Werner Reichmann (Sociology, Innsbruck) and Markus Schweiger (Sociology, Graz)
How Hayek beats Lazarsfeld, Differences in the Public Reception of two Applied Scientific Subfields

In both sociology and economics an applied working field developed nearly at the same time. In the 1920s most of the business cycle research institutes were founded and enriched economics with very empirical and quantitative works. At ca. the same time applied and empirical social research rose up. It is very interesting to compare the development of those two subfields. There are many similarities and differences, continuities and discontinuities which finally lead to a complete different reception and position in the present. Our thesis is that the applied economists are on many dimensions more successful than the empirical social researchers are. F. A. Hayek, who was the first scientific leader of the Viennese business cycle research institute, beats Paul F. Lazarsfeld who is considered as the founder of empirical applied social research. The intellectual heritage of the less political engaged researcher Hayek has now much more political influence than the very ideological driven sociologist Lazarsfeld. An important question educed from this thesis is: which factors makes a field of scientific work successful and public respected?




John Torpey (Sociology, CUNY)
Tocqueville as a Public Intellectual

Tocqueville´s oeuvre admits of a considerable variety of interpretations, is politically polyvocal, and has been enormously influential in the United States and around the world.  Despite this massive resonance, Tocqueville´s writings are simply not regarded today as crucial to the training of professional sociologists - as opposed to well-read undergraduates or scholars of other kindred disciplines.  How can this be?  I argue that Tocqueville´s stature as a public intellectual, his apparent concern with countries rather than concepts, and his presumed failure to live up to twentieth-century standards of scientific rigor has left him out of the sociological canon.  At the same time, his views on intellectuals have been in line with relatively conservative thinking about the politics of that group that is unappealing to sociologists with world-transforming ambitions.  Yet his understanding of the politics of intellectuals are rather more sociological in character than those of Marx.  Ultimately, Tocqueville should be seen as a kind of modern-day Stoic in the mold of Max Weber - someone who regarded certain changes as unstoppably afoot in modern society, whether he liked them or not, and who saw it as his task to make sense of those changes and to do what he could to moderate their more extreme effects.

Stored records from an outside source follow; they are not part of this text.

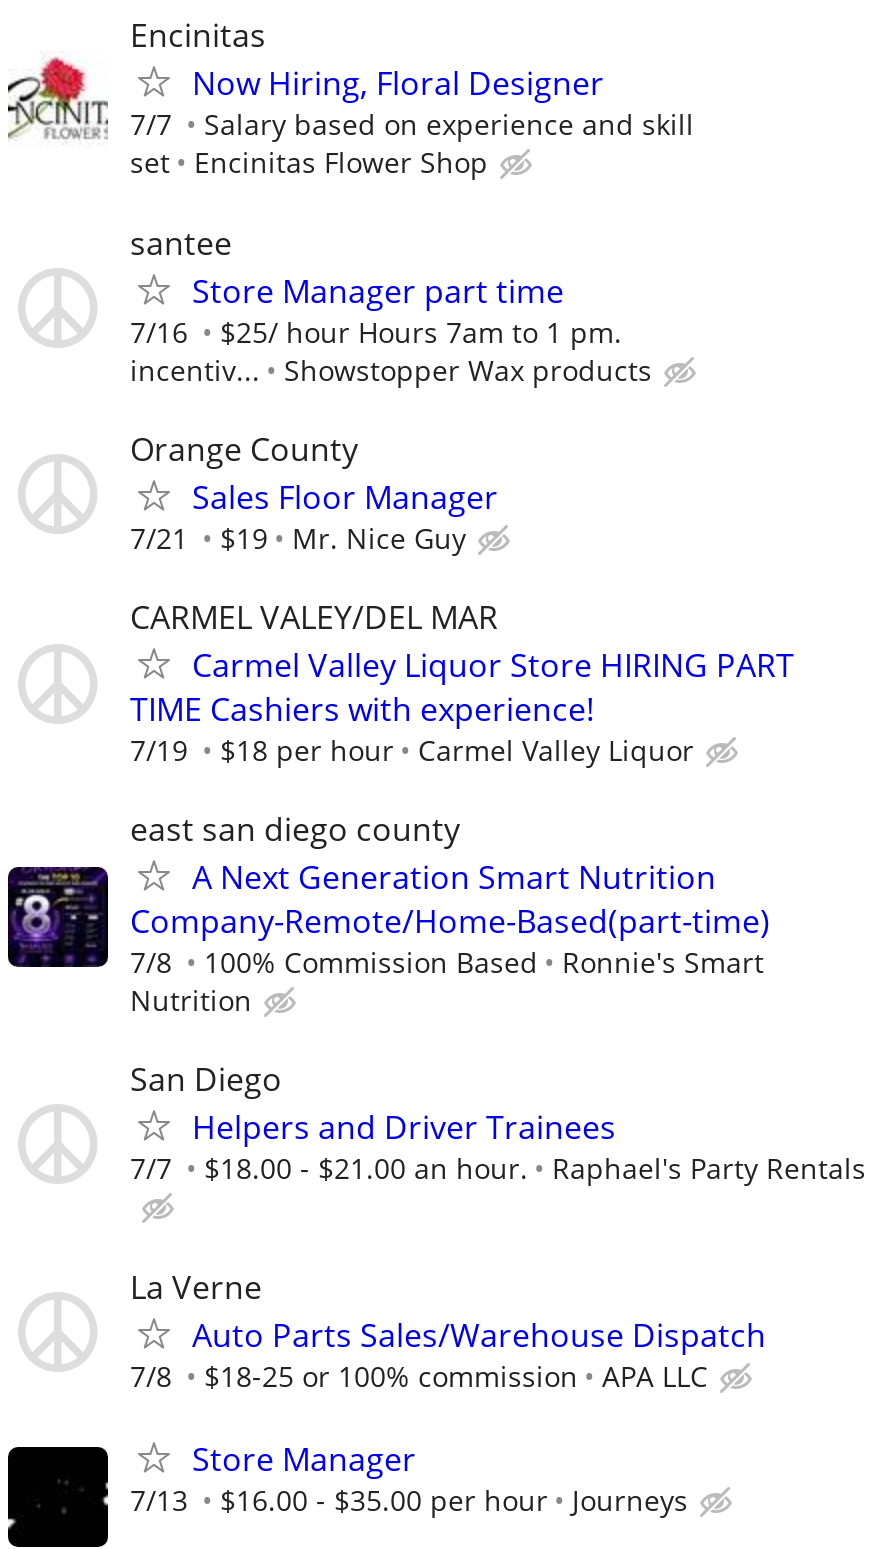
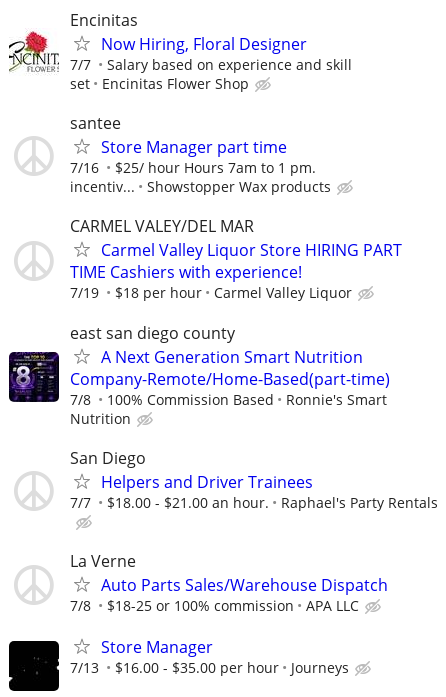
- Orange County
- Sales Floor Manager
- 7/21
- $19
- Mr. Nice Guy
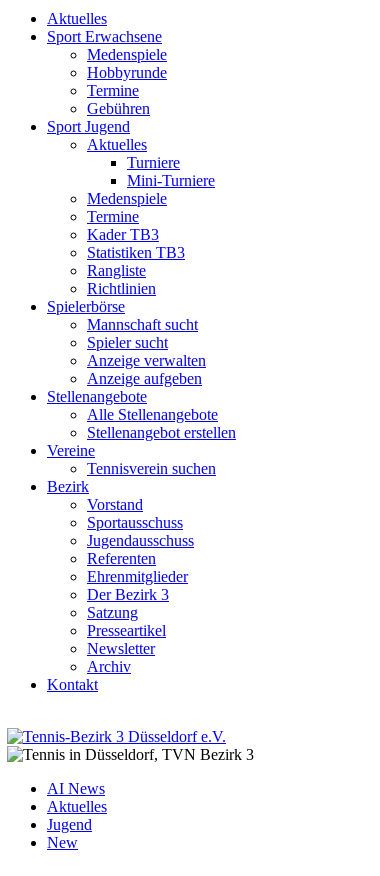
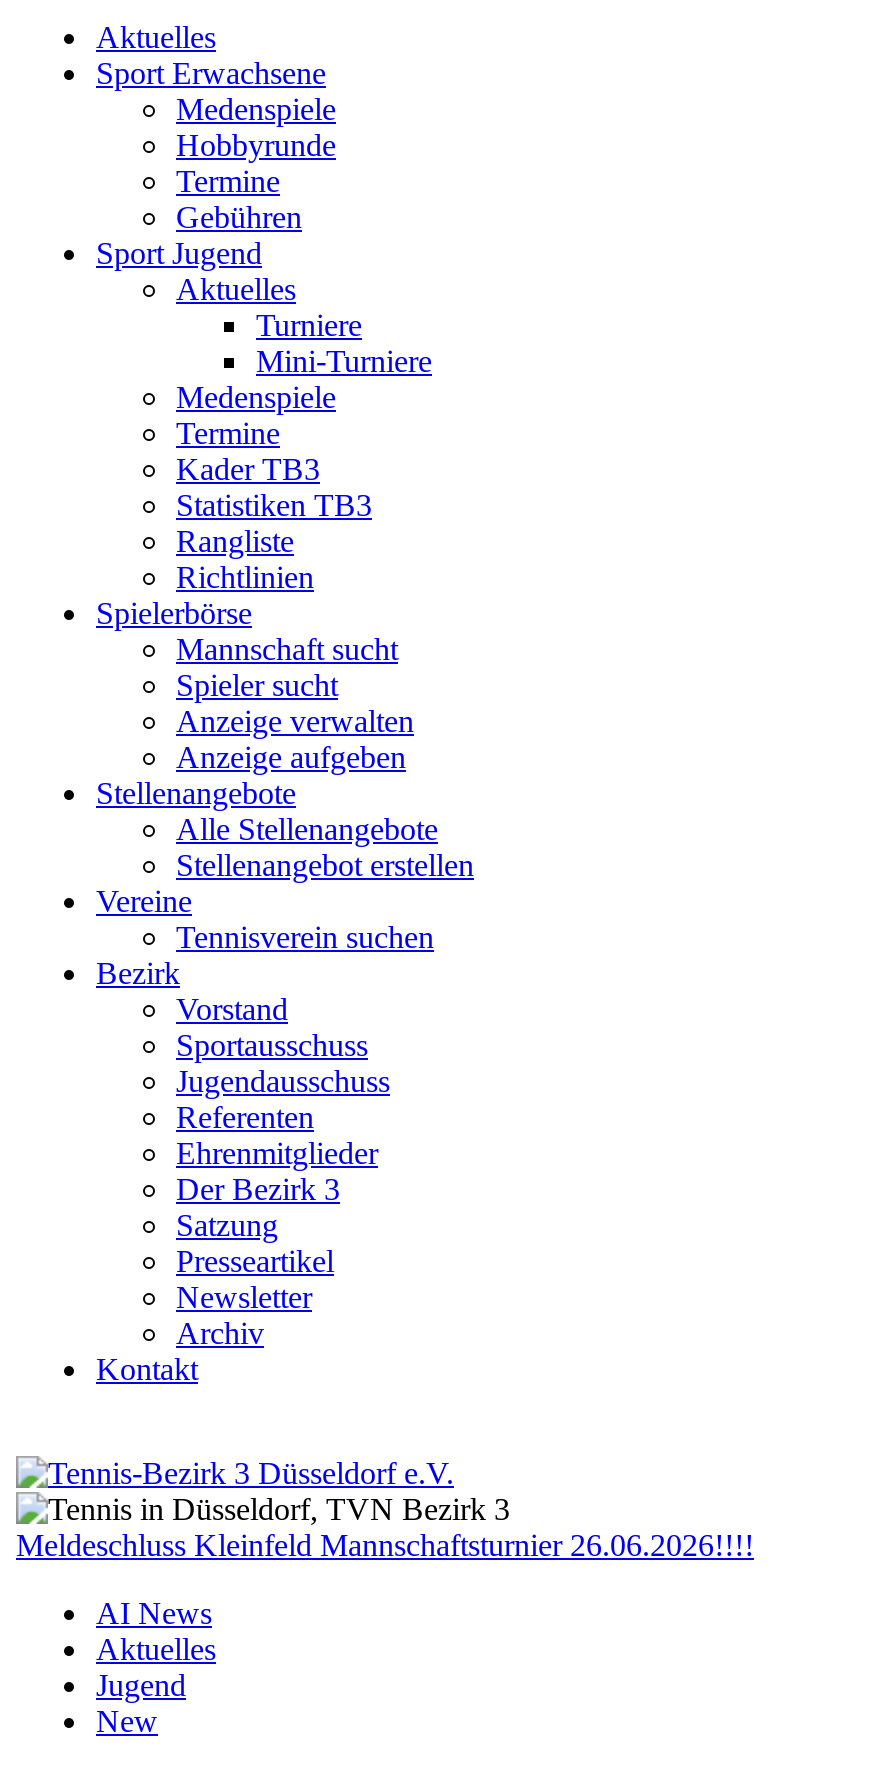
+ Meldeschluss Kleinfeld Mannschaftsturnier 26.06.2026!!!!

Joseba Zulaika (Basque Studies, Nevada-Reno)
Intellectuals among Terrorists: Experts vs. Witnesses

What do you do, as an intellectual, when your primary community (your family, friends, village, country, occupation) produces "terrorists"? What is your intellectual task-to define them, to diagnose them, to condemn them, to persuade them, to understand them, to exorcise them? Should you look at it as tragedy, irony, farce, romance, or sheer crime? Whether in the Basque Country, Ireland, or the United States, intellectual approaches to "terrorism" are of necessity enmeshed in the writer's self-definitions and ideological investments. But, even more, we might question whether there is a sense in which "expertise" on the terrorist Other presupposes acceptance of the logic of taboo and willful ignorance of the actual life conditions of the subjects of research. Various readings and approaches to the phenomenon of terrorism are likely to produce antagonistic intellectuals.